Large Language Model Optimization (LLMO)

Large Language Model Optimization (LLMO) is the practice of making content easy for a large language model to retrieve, understand, and repeat accurately, so it names your business when answering a customer's question.

Also known as: Large Language Model Optimization

Large language model optimization is the newest of three overlapping labels for the same idea: getting an AI system to name your business when it answers a customer's question. The other two are GEO (generative engine optimization) and AEO (answer engine optimization). Each vendor tends to pick a favorite term, but nobody in the industry has drawn a real line between them. Treat GEO, AEO, and LLMO as synonyms.

In practice, LLMO work looks like: publishing pages that state your service area, pricing, and licensing in plain language; keeping your listings on directories and review sites current; and giving a model enough real, specific detail (project photos, actual price ranges, actual response times) that it has something concrete to repeat back.

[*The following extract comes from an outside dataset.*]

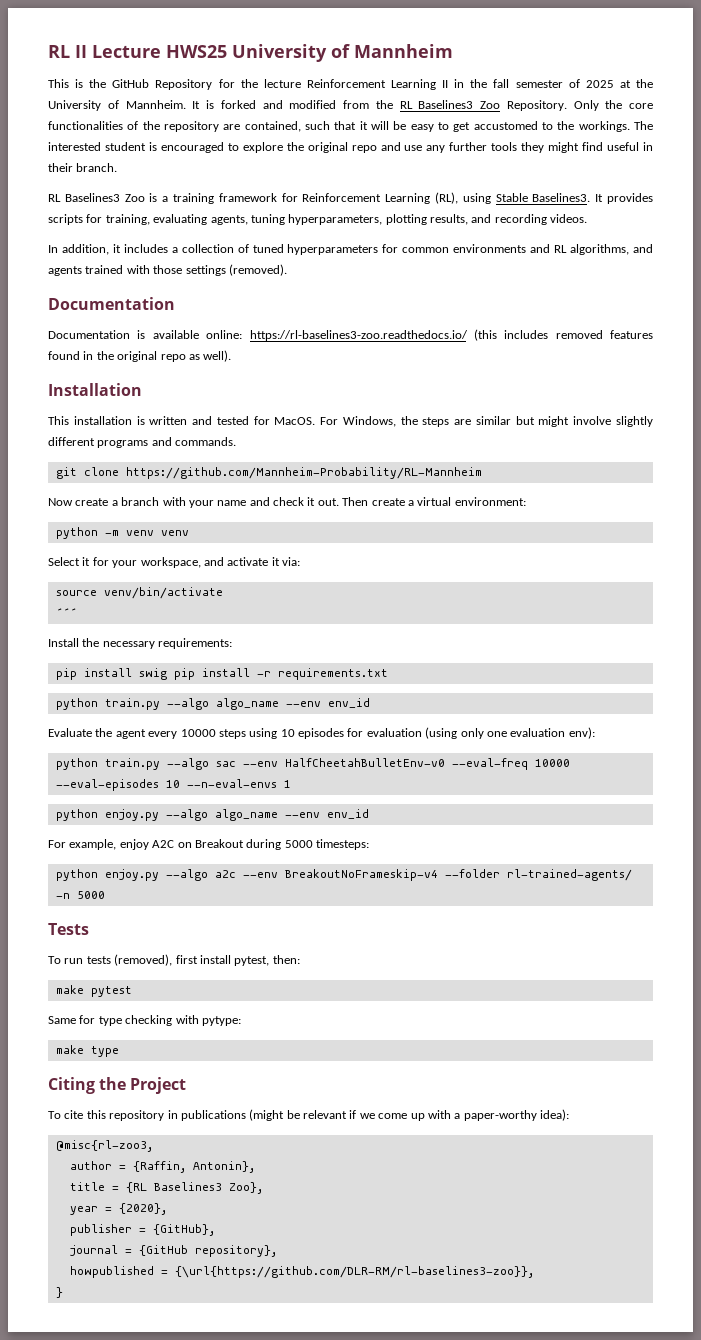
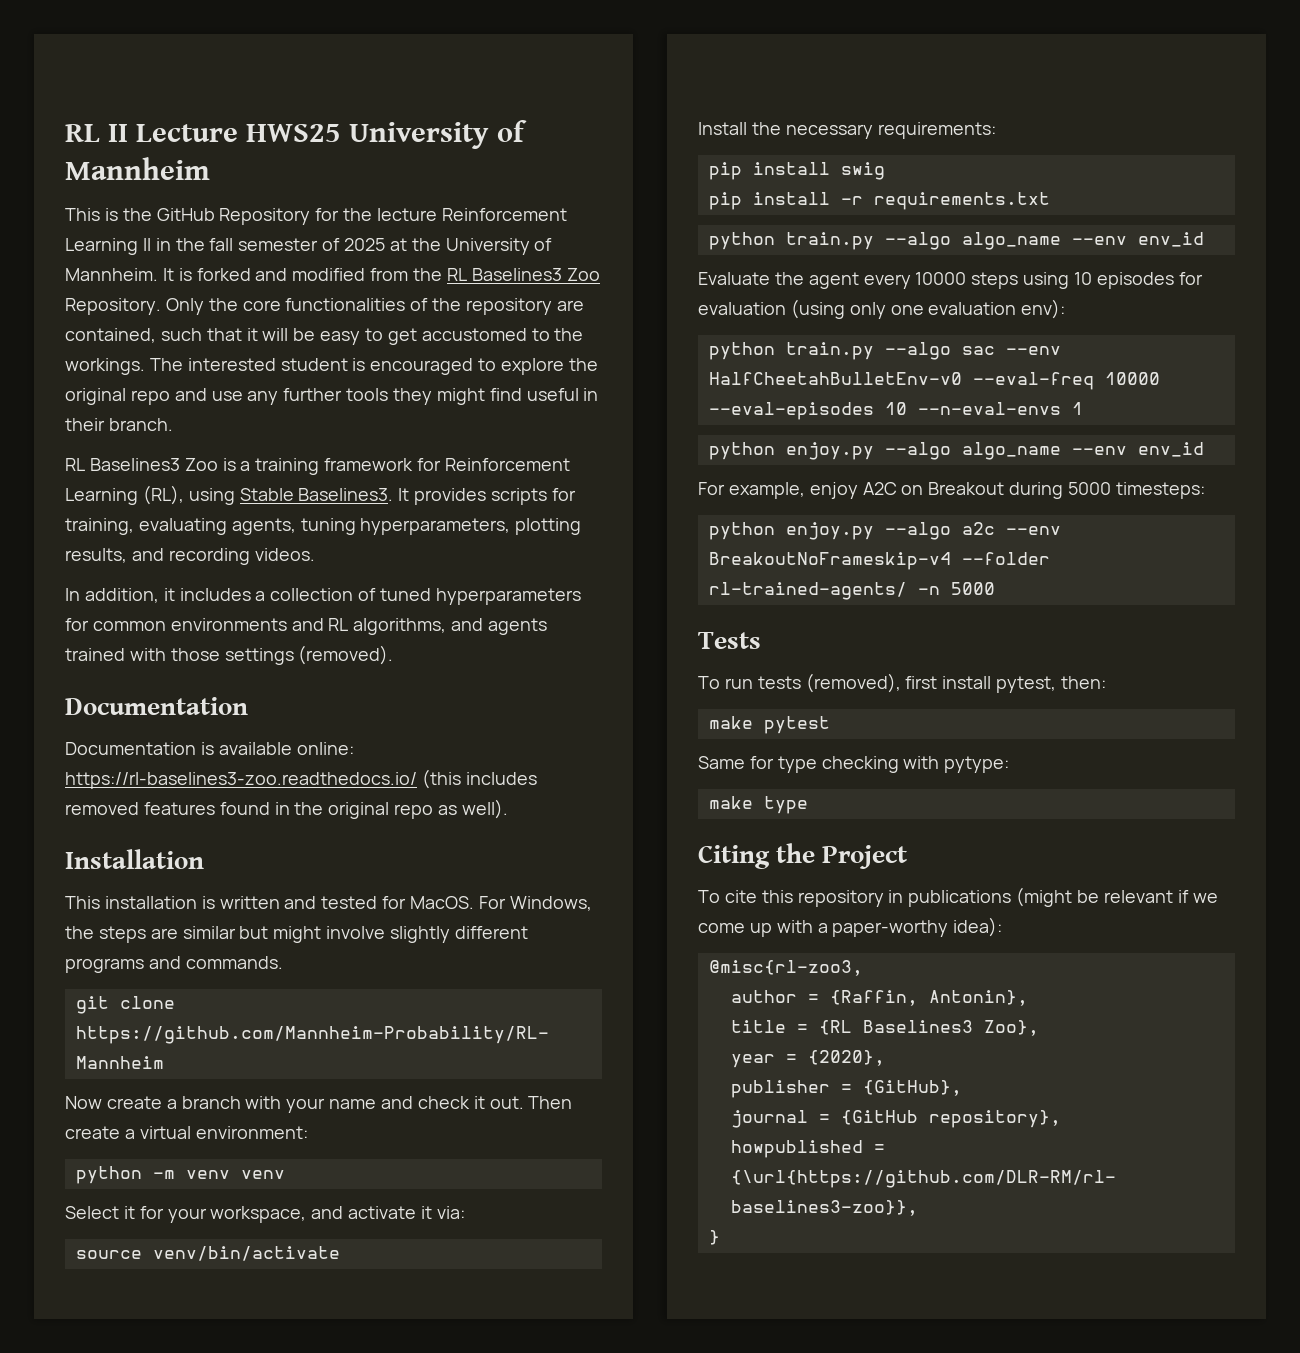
- ´´´
- pip install swig pip install -r requirements.txt
+ pip install swig
+ pip install -r requirements.txt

It's worth being honest about how much of this is measurable. Profound's research across 100,000 prompts found that ChatGPT and Perplexity overlap on only 11% of the domains they cite, with 37.4% of citations being ChatGPT-exclusive and 51.6% being Perplexity-exclusive. That means optimizing for one large language model does not automatically help you with another. Any LLMO effort has to account for each engine separately.

One claim you'll see in LLMO marketing that isn't backed by evidence: that adding an llms.txt file to your site improves how models treat your content. It doesn't, as of mid-2026 no major AI system consumes that file. See the llms.txt entry for the full story.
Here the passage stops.